- [About this exercise]:
Needed from the entries below: every line that holds the word "experience".
== Data to examine ==
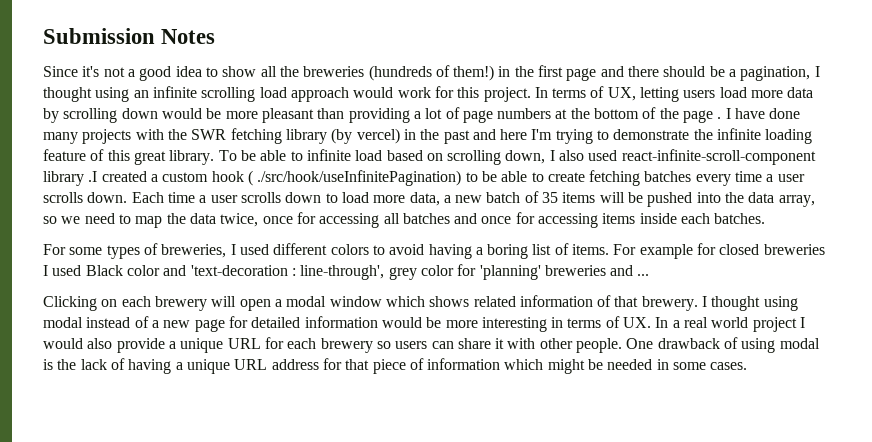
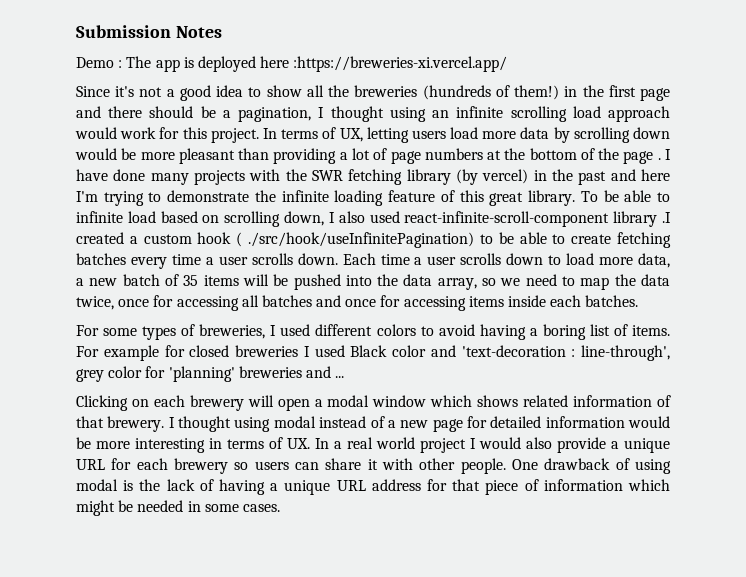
+ Demo : The app is deployed here :https://breweries-xi.vercel.app/

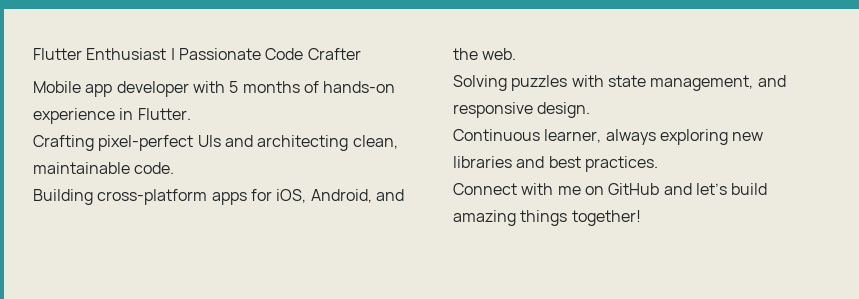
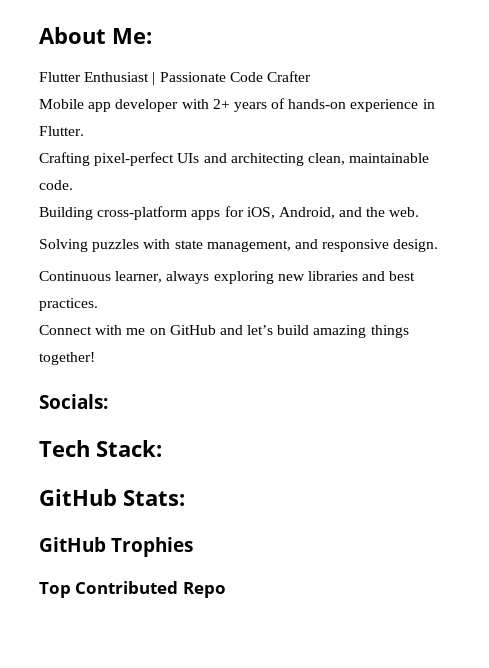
+ About Me:
- Mobile app developer with 5 months of hands-on experience in Flutter.
+ Mobile app developer with 2+ years of hands-on experience in Flutter.
+ Socials:
+ Tech Stack:
+ GitHub Stats:
+ GitHub Trophies
+ Top Contributed Repo

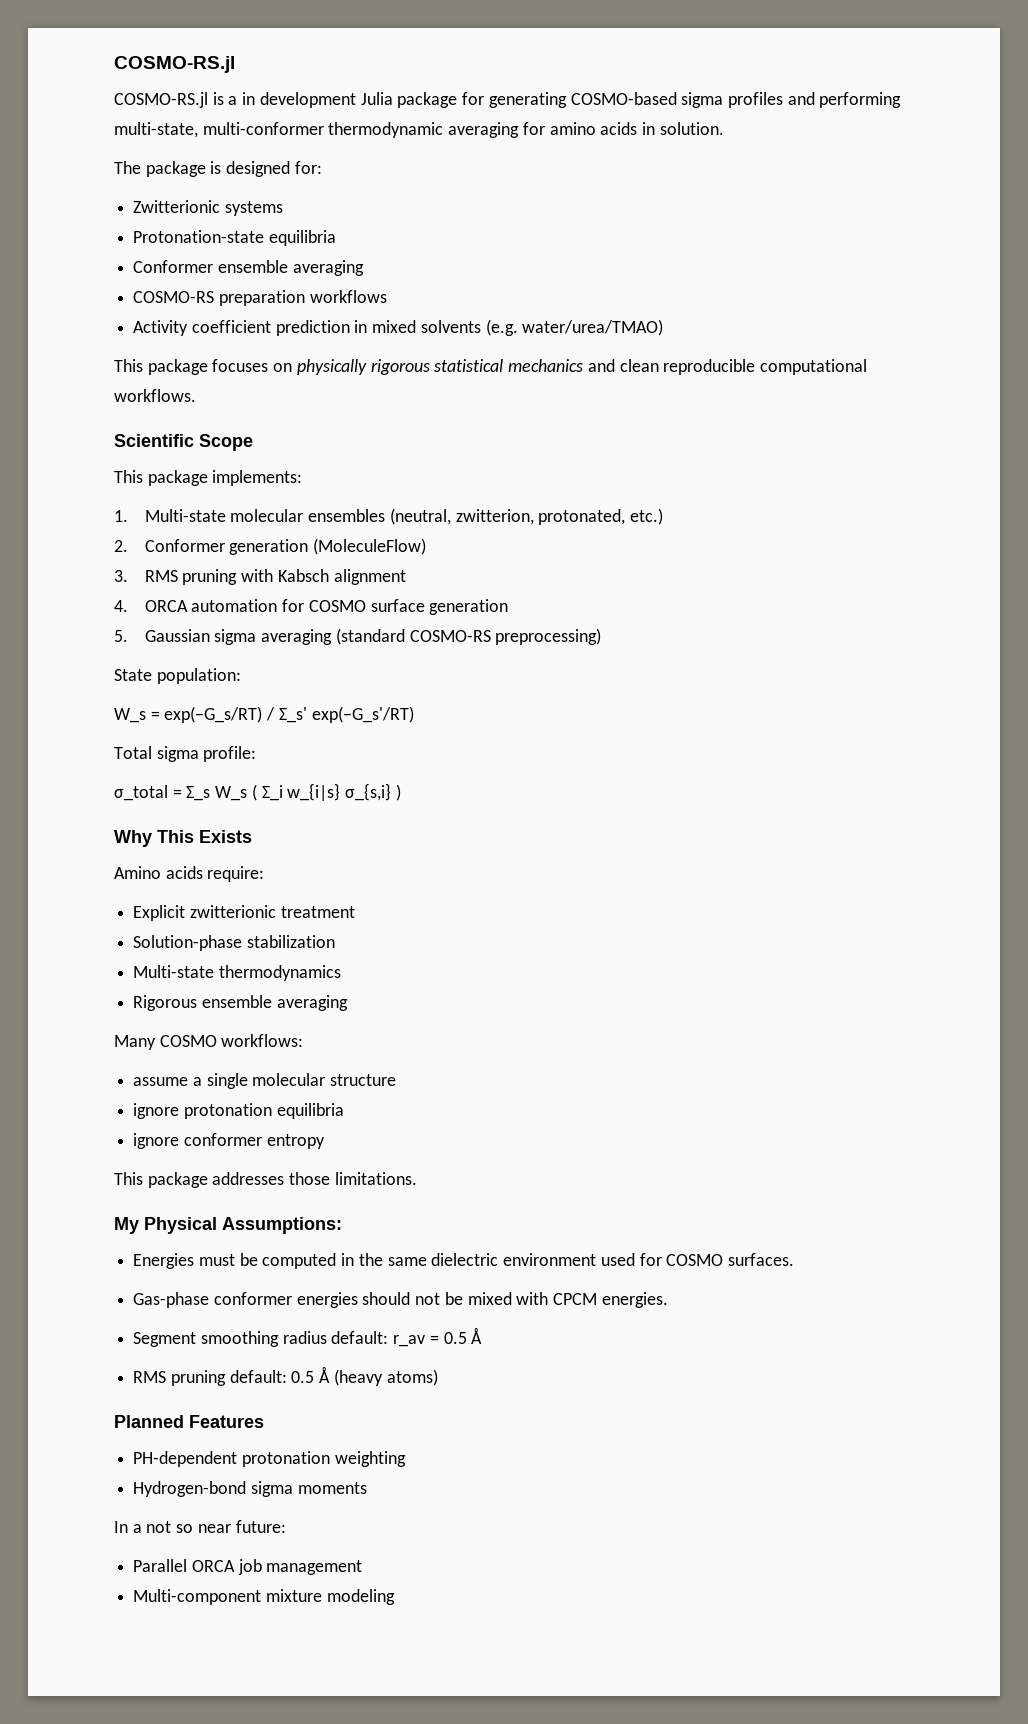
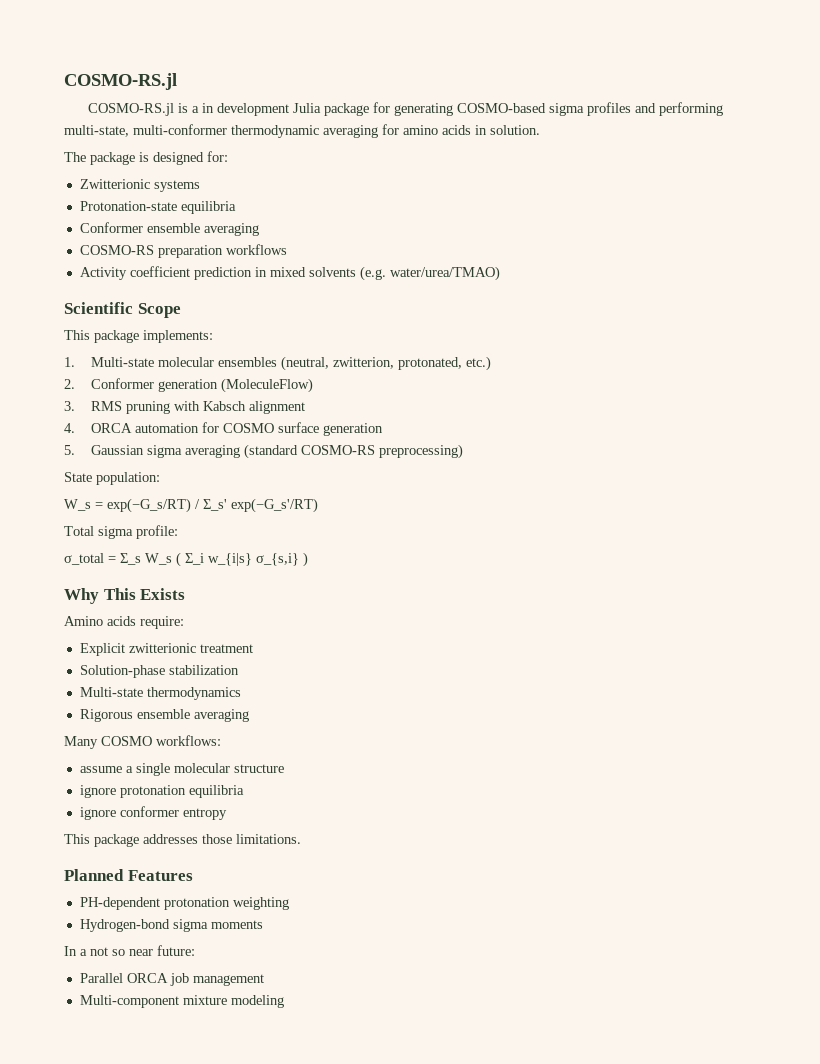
- This package focuses on physically rigorous statistical mechanics and clean reproducible computational workflows.
- My Physical Assumptions:
- Energies must be computed in the same dielectric environment used for COSMO surfaces.
- Gas-phase conformer energies should not be mixed with CPCM energies.
- Segment smoothing radius default: r_av = 0.5 Å
- RMS pruning default: 0.5 Å (heavy atoms)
===
- [Output below]:
- Mobile app developer with 5 months of hands-on experience in Flutter.
+ Mobile app developer with 2+ years of hands-on experience in Flutter.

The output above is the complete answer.